Task statement:
Check each line of the entries below for the word "padding", and copy the lines that have it.

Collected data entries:

::::::

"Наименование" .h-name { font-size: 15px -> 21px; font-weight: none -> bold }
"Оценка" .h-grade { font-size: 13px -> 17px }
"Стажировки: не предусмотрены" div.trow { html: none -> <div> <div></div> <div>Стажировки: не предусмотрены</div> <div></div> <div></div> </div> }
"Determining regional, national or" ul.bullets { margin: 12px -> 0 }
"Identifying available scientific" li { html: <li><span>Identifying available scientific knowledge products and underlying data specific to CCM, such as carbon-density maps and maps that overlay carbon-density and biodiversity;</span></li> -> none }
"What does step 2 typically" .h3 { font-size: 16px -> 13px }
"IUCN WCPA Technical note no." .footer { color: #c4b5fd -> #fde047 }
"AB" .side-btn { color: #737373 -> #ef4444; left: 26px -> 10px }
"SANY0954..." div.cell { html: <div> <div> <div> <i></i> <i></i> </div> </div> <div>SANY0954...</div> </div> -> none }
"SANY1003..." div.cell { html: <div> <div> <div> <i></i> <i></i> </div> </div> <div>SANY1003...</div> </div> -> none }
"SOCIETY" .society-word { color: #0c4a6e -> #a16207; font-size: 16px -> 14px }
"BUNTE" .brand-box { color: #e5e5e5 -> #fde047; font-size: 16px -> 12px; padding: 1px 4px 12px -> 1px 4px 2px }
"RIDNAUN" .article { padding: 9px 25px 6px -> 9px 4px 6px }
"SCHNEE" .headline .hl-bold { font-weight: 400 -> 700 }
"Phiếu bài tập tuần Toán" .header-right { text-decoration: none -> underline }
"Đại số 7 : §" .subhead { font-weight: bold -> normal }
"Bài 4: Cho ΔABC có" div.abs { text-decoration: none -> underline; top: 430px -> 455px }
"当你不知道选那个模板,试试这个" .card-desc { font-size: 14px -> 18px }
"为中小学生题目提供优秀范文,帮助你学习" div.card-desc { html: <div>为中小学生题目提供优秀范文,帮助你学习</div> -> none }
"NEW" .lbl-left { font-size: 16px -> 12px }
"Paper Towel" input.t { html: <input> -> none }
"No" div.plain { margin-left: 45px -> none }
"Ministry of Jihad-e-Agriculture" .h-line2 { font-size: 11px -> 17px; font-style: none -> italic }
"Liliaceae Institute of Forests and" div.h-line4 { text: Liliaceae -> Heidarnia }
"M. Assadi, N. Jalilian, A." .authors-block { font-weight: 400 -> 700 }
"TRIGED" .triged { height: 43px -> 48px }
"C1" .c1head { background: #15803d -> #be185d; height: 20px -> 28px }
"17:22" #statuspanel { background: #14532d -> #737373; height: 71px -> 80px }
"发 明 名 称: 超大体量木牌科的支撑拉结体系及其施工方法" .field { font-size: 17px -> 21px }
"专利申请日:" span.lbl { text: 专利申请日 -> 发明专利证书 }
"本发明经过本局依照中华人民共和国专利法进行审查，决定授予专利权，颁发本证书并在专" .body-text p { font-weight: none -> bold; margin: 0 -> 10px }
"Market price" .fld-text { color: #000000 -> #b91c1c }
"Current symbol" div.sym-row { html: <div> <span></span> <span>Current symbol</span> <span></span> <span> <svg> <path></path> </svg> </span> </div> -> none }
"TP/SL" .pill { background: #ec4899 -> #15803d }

::::::

Response:
"BUNTE" .brand-box { color: #e5e5e5 -> #fde047; font-size: 16px -> 12px; padding: 1px 4px 12px -> 1px 4px 2px }
"RIDNAUN" .article { padding: 9px 25px 6px -> 9px 4px 6px }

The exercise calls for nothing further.